Music festivals are one of the highlights of the summer, but spending all day drinking in the sun can have its downsides. Here's how to maximize the fun and minimize the health risks.
1. Apply the highest SPF possible before you leave.
Since we tend to not reapply as much as we should, applying a high SPF will offer the longest, highest quality protection possible, says dermatologist Joshua Zeichner, M.D., director of cosmetic and clinical research at Mount Sinai Hospital. Look for a sunscreen that's water resistant for up to 80 minutes to stand up to rain and sweat, says Dr. Zeichner. And don't forget your ears, the back and sides of your neck, hands, upper chest, tops of your feet, hairline, and lips. (Check out the best editor-tested sunscreens for working out.)
2. Wear comfortable, close-toed shoes.
Depending on the location and weather, you may be walking all day on festival grounds that are dusty and muddy. So leave the cute sandals at home and wear comfortable, supportive close-toed shoes to protect your feet from injury, and keep blisters and achy feet at bay, says Arefa Cassoobhoy, M.D., and medical editor at WebMD.
3. Opt for a broad brim hat.
Baseball hats don't cut it since they won't protect your full face or neck, says Dr. Zeichner. Choose a hat that goes all the way around for the highest protection from the sun. (Don't forget these stylish sunglasses that also protect your eyes.)
4. Bring your own toilet paper and sanitizing wipes.
You're likely to encounter a less than desirable porta-potty situation, but don't try to hold it in all day! To stay clean and avoid infections, bring your own toilet paper (or a packet of tissues) so you're not caught short, says Dr. Cassoobhoy. It can perform double-duty for protecting your hands from directly touching your not-so-clean surroundings. And if soap and water aren't available, you'll be glad you have sanitizing wipes on hand.
5. Don't forget a refillable water bottle.

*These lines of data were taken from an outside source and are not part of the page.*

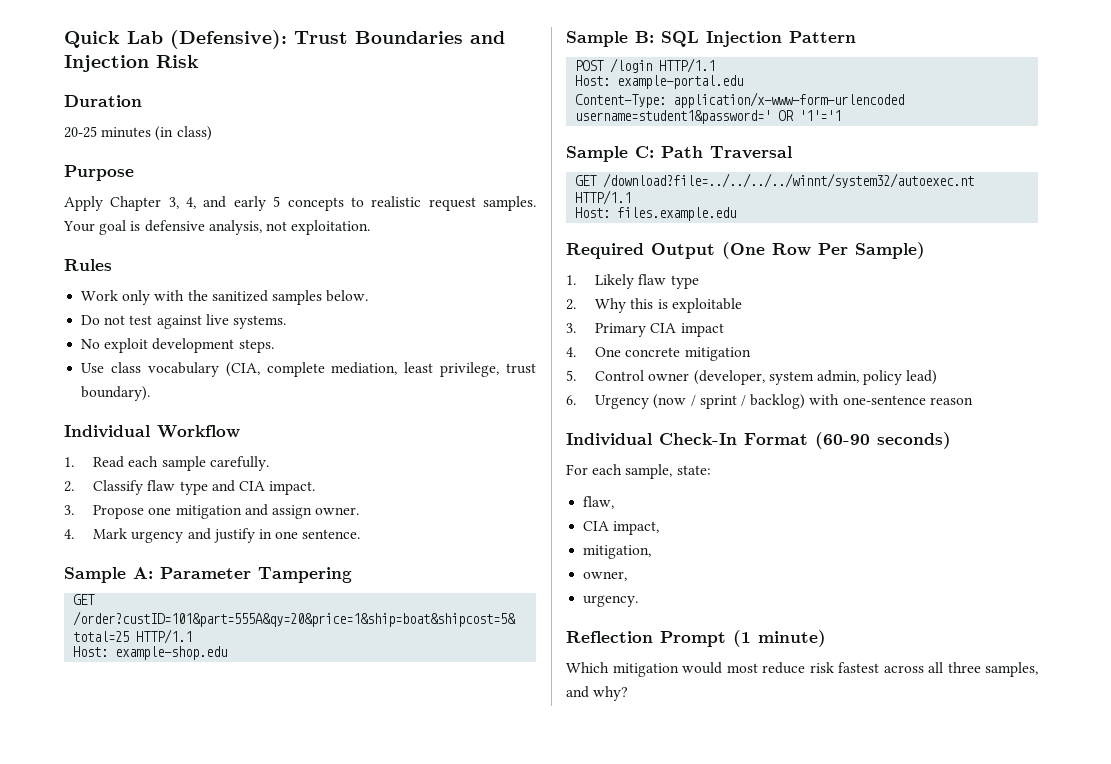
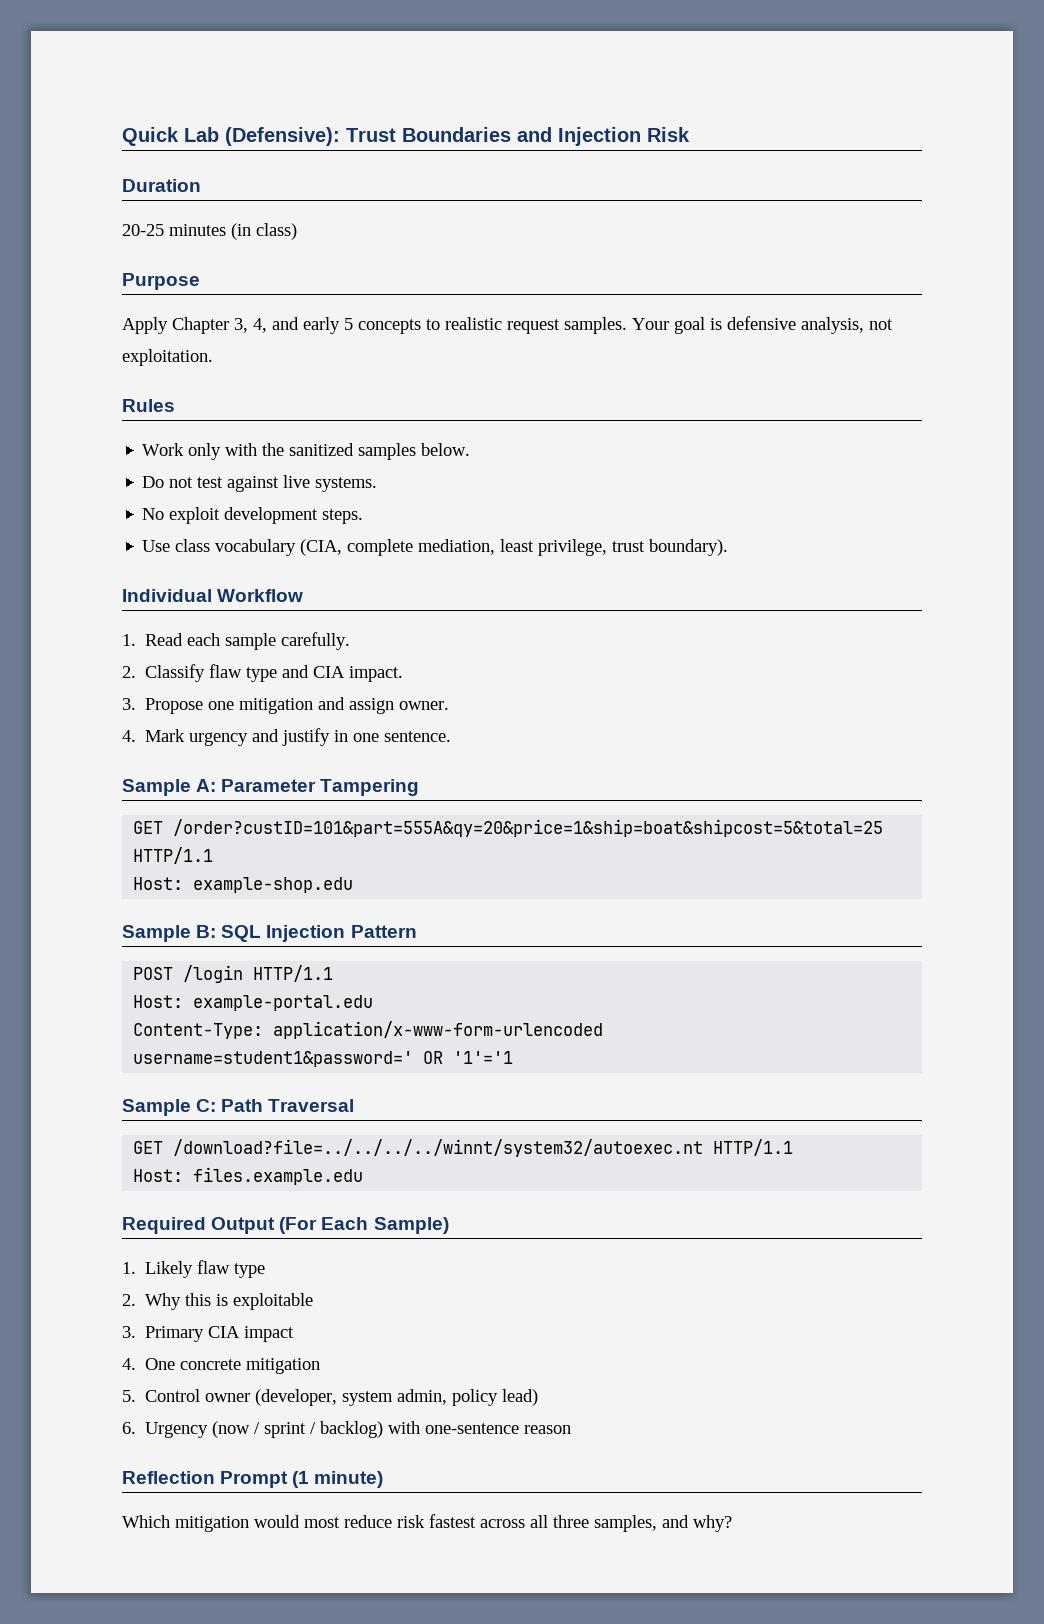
- Required Output (One Row Per Sample)
+ Required Output (For Each Sample)
- Individual Check-In Format (60-90 seconds)
- For each sample, state:
- flaw,
- CIA impact,
- mitigation,
- owner,
- urgency.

The importance of staying hydrated can't be overstated. Even small amounts of alcohol during an all-day musical event involving dancing and singing in the heat can lead to serious dehydration, says cardiologist Jennifer Haythe, M.D., assistant professor at Columbia University Medical Center.
6. Don't go hungry.
Have a plan for eating and bring snacks with you to replenish missing electrolytes like potassium, sodium and magnesium, says Kimberly Gomer, R.D., Director of Nutrition at Pritikin Longevity Center and Spa. If you really want the french fries, go for it, but if you can make a healthier option, you'll feel so much better during and after, she says.
7. Take a break in the shade.
Even those who aren't drinking or using drugs can develop heat stroke and dehydration from excessive exertion, says Dr. Haythe. Take frequent breaks between shows and find some shade to allow your body time to recover before hitting the dance floor again.
8. Avoid illegal drugs altogether.
MDMA (ecstasy) causes the body to overheat, which is especially dangerous when combined with physical activity in the heat. The euphoria of the drug can also lead people to be unaware of their level of exertion, leading to severe dehydration, which can cause low blood pressure, dizziness, and even loss of consciousness, says Dr. Haythe. What's more, ecstasy users who have been warned of this problem can overconsume water (water intoxication), causing low sodium levels, which can be equally dangerous.
Cocaine is another drug frequently used to maintain energy at these types of all day events. Cocaine is a stimulant and, like ecstasy, can make you unaware of your level of exertion and dehydration. Worse, cocaine is directly toxic to the heart and can cause heart attacks in otherwise healthy young people by causing spasms of the arteries, says Dr. Haythe. And it may go without saying, but never take substances/pills/tabs or drinks from people you don't know.
9. Pace yourself.
If you're going to drink alcohol at the festival, pace yourself so you can enjoy the entire day. To avoid both dehydration and dangerous intoxication, alternate your drinks with non-alcoholic beverages, Dr. Cassoobhoy.
10. Limit sweets.
While you should fully take advantage of the ice cream and other delicious desserts that will be at your disposal, try to limit yourself to one treat if you're going to be drinking, says Gomer.
11. Don't push yourself.
If you start to feel unwell, don't try push through it—even if you want to make it to the headliner. Ask a friend for help or flag down a staff member who can help you find EMTs and first-aid workers who are available to treat people with dehydration, heat stroke, and exhaustion.